Tutorial 6: Monitor for Prompt Drift
- Contributor
- 4 days ago
- 2 min read
You didn't change anything. Production quality dropped anyway. The model changed underneath, or the inputs changed. Detect both.
Step 1: Identify Drift Sources (5 min)
Things that drift even when your code doesn't:
Model updates: vendor pushes a new version
Input distribution: users ask different questions
External data: RAG corpus changes
Token costs: vendor pricing change
Latency: vendor infrastructure changes
Each requires different detection.
Step 2: Pin Model Versions (5 min)
# Bad
client.messages.create(model="claude-sonnet")
# Good
client.messages.create(model="claude-sonnet-4-6")
Pin to specific versions. When upgrading, opt in deliberately and run eval.
Step 3: Track Output Distribution (15 min)
Compute statistics on production outputs:
def track_output_stats(outputs):
return {
"avg_length": mean(len(o) for o in outputs),
"length_p50": median(len(o) for o in outputs),
"length_p99": percentile(99, [len(o) for o in outputs]),
"format_consistency": pct_match_schema(outputs),
"common_phrases": top_ngrams(outputs, n=3, k=20),
}
Per day. If avg length suddenly jumps 30%, something changed.
Step 4: Track Input Distribution (10 min)
def track_input_stats(inputs):
return {
"topic_distribution": classify_topics(inputs),
"avg_length": mean(len(i) for i in inputs),
"language_distribution": detect_languages(inputs),
}
If suddenly 30% of inputs are in Spanish but your prompt is English-only, your eval set may be wrong now.
Step 5: Periodic Eval Replay (15 min)
Daily or weekly, run your eval set against production prompts:
def daily_eval_check():
eval_set = load_eval_set()
current_prompt = get_production_prompt()
results = run_eval(eval_set, current_prompt)
historical = load_history()
latest_baseline = historical[-7:] # last week's runs
avg_baseline = mean(r["pass_rate"] for r in latest_baseline)
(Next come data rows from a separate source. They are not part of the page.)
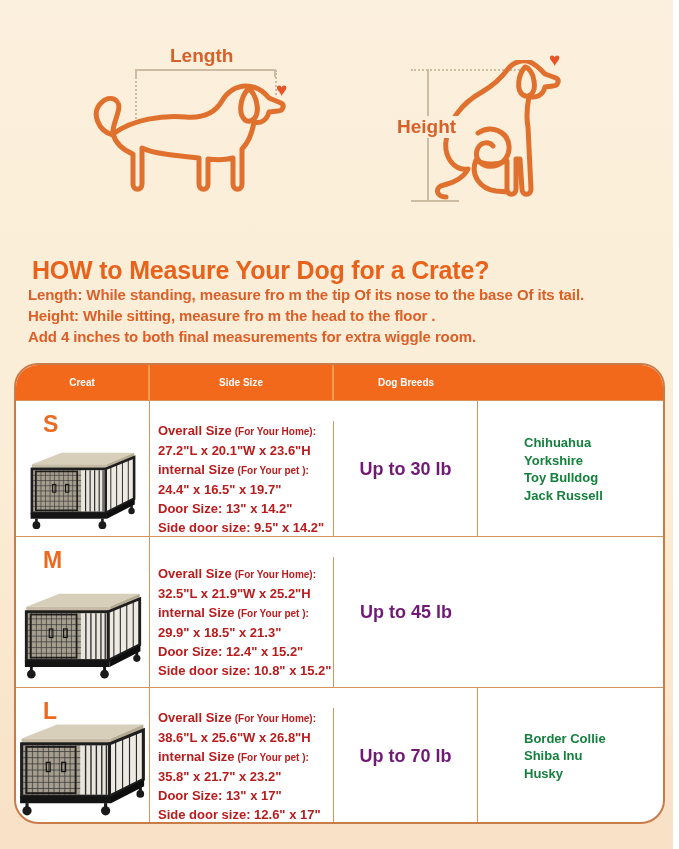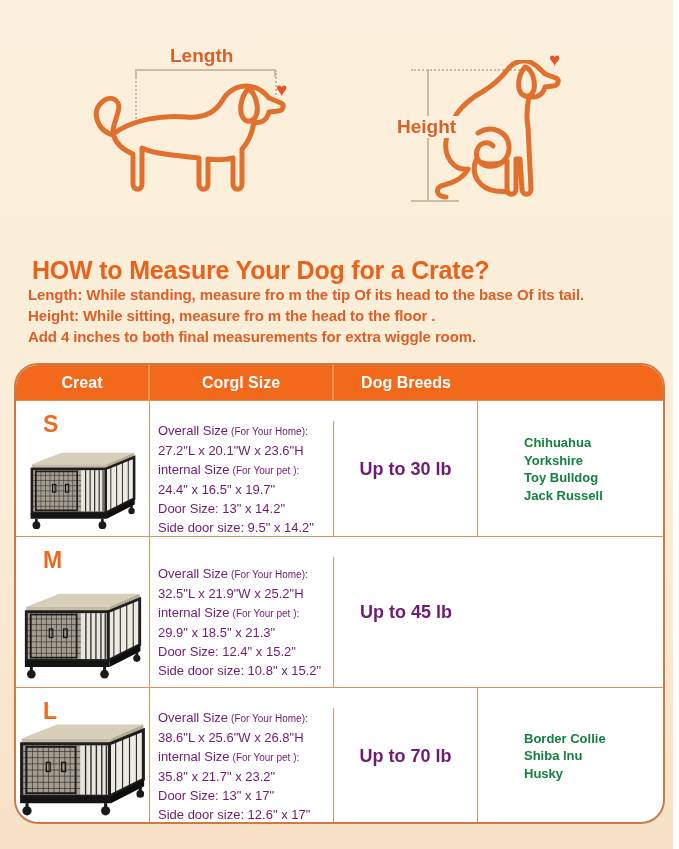--- a/index.html
+++ b/index.html
@@ -167,7 +167,7 @@
 
   <h1 class="page-title">HOW to Measure Your Dog for a Crate?</h1>
   <div class="instr">
-    <div>Length: While standing, measure fro m the tip Of its head to the base Of its tail.</div>
+    <div>Length: While standing, measure fro m the tip Of its nose to the base Of its tail.</div>
     <div>Height: While sitting, measure fro m the head to the floor .</div>
     <div>Add 4 inches to both final measurements for extra wiggle room.</div>
   </div>

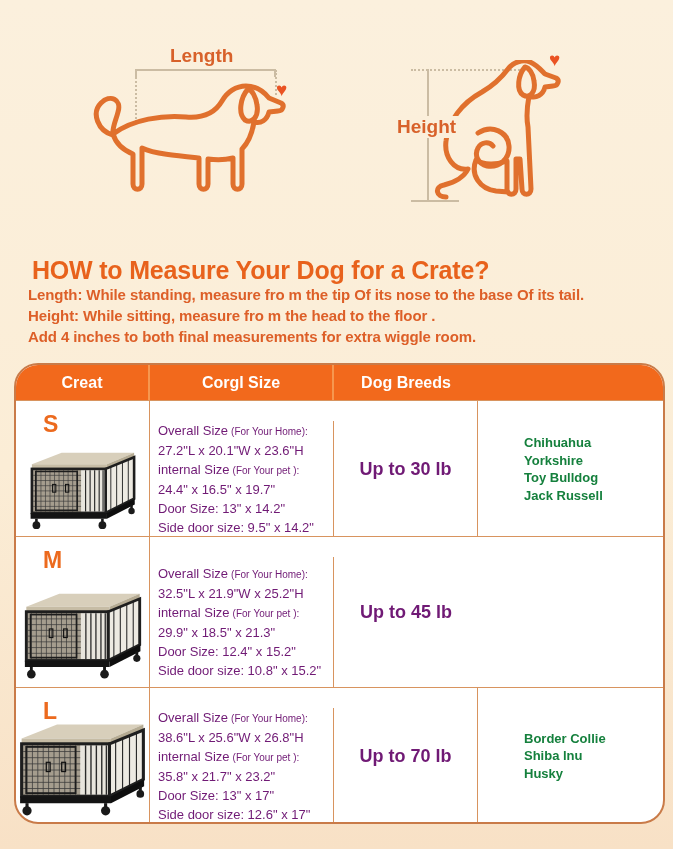--- a/index.html
+++ b/index.html
@@ -40,7 +40,7 @@
   .thead,.brow{display:grid;grid-template-columns:134px 184px 144px 185px;}
   .thead{height:35px;background:#F2691C;border-bottom:1.5px solid #D8945F;}
   .th{display:flex;align-items:center;justify-content:center;color:#fff;font-weight:bold;
-    font-size:16px;border-right:2px solid #F6974F;box-sizing:border-box;}
+    font-size:10px;border-right:2px solid #F6974F;box-sizing:border-box;}
   .th:last-child{border-right:none;border-radius:11px;}
   .brow{border-bottom:1.5px solid #D8945F;}
   .brow:last-child{border-bottom:none;}

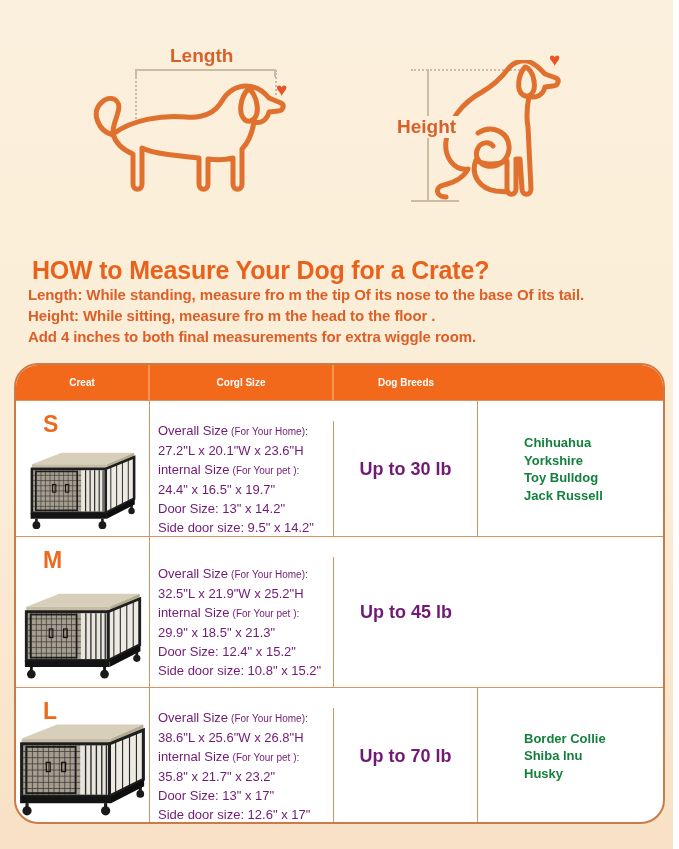--- a/index.html
+++ b/index.html
@@ -175,7 +175,7 @@
   <div class="sizetable">
     <div class="thead">
       <div class="th">Creat</div>
-      <div class="th">Corgl Size</div>
+      <div class="th">Side Size</div>
       <div class="th">Dog Breeds</div>
     </div>
 

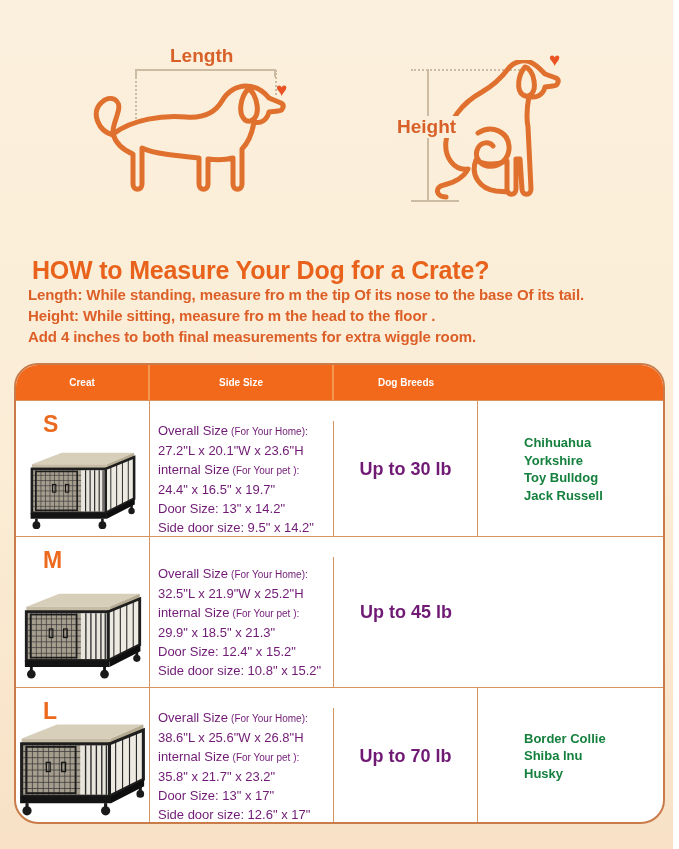--- a/index.html
+++ b/index.html
@@ -51,7 +51,7 @@
   .size-letter{position:absolute;left:27px;top:10px;font-size:23px;font-weight:bold;color:#EC6A1E;}
   .crate.s{width:110px;}.crate.m{width:122px;}.crate.l{width:131px;}
   .cell-size{display:flex;flex-direction:column;justify-content:center;padding-left:8px;
-    color:#701a75;font-weight:normal;font-size:13px;line-height:19px;white-space:nowrap;margin-top:20px;}
+    color:#b91c1c;font-weight:bold;font-size:13px;line-height:19px;white-space:nowrap;margin-top:20px;}
   .sz-note{font-size:10px;margin-left:3px;}
   .cell-weight{display:flex;align-items:center;justify-content:center;color:#701a75;
     font-weight:bold;font-size:18px;}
if results["pass_rate"] < avg_baseline - 0.05:
alert("Pass rate dropped 5% vs. weekly baseline")
Same inputs, same prompt, same model — if results drift, something external moved.
Step 6: Anomaly Detection on Metrics (10 min)
def detect_anomaly(metric_values):
mean_val = mean(metric_values[:-1])
std_val = std(metric_values[:-1])
latest = metric_values[-1]
z_score = (latest - mean_val) / std_val
return abs(z_score) > 3 # 3 sigma
Alert on:
Pass rate
Avg score
Avg output length
Avg latency
Cost per request
Step 7: Sample Production Outputs for Review (15 min)
Sample randomly:
def daily_sample(n=20):
today_outputs = load_today_outputs()
sample = random.sample(today_outputs, n)
save_for_review(sample)
A human spot-checks. Catches qualitative drift that metrics miss.
Step 8: Track User Feedback Trends (10 min)
def feedback_trend(days=30):
feedback = load_feedback(days=days)
daily_rates = group_by_day(feedback)
for day, rate in daily_rates.items():
print(f"{day}: {rate['positive']/rate['total']:.1%}")
If thumbs-up drops 5% week-over-week, drift.
Step 9: Alerting Rules (10 min)
alerts = {
"pass_rate_drop": {
"metric": "daily_eval_pass_rate",
"condition": "< baseline - 0.05",
"severity": "high",
},
"latency_spike": {
"metric": "p99_latency",
"condition": "> baseline * 1.5",
"severity": "medium",
},
"cost_spike": {
"metric": "daily_cost",
"condition": "> baseline * 1.3",
"severity": "medium",
},
}
Document; route to right team; rehearse responses.
Step 10: Response Playbook (5 min)
When drift detected:
Confirm (re-run eval; check for noise)
Identify cause:
Model version changed?
Input distribution shift?
Vendor incident?
Mitigate:
Roll back to known-good prompt
Pin to older model
Patch prompt for new input distribution
Post-mortem
Update detection if you missed signal
What You Just Did
Production drift detection. Eval replay + distribution tracking + anomaly alerts. The model doesn't ask permission to change; you catch it.
Common Failure Modes
No baseline. Can't detect "different" without a reference.
Floating model. No version pin; vendor updates ship to you silently.
Eval set rot. Eval set no longer represents prod traffic.
Alert fatigue. Too many alerts; signal lost.
Reactive only. Catch drift at +20% regression; should've caught at +5%.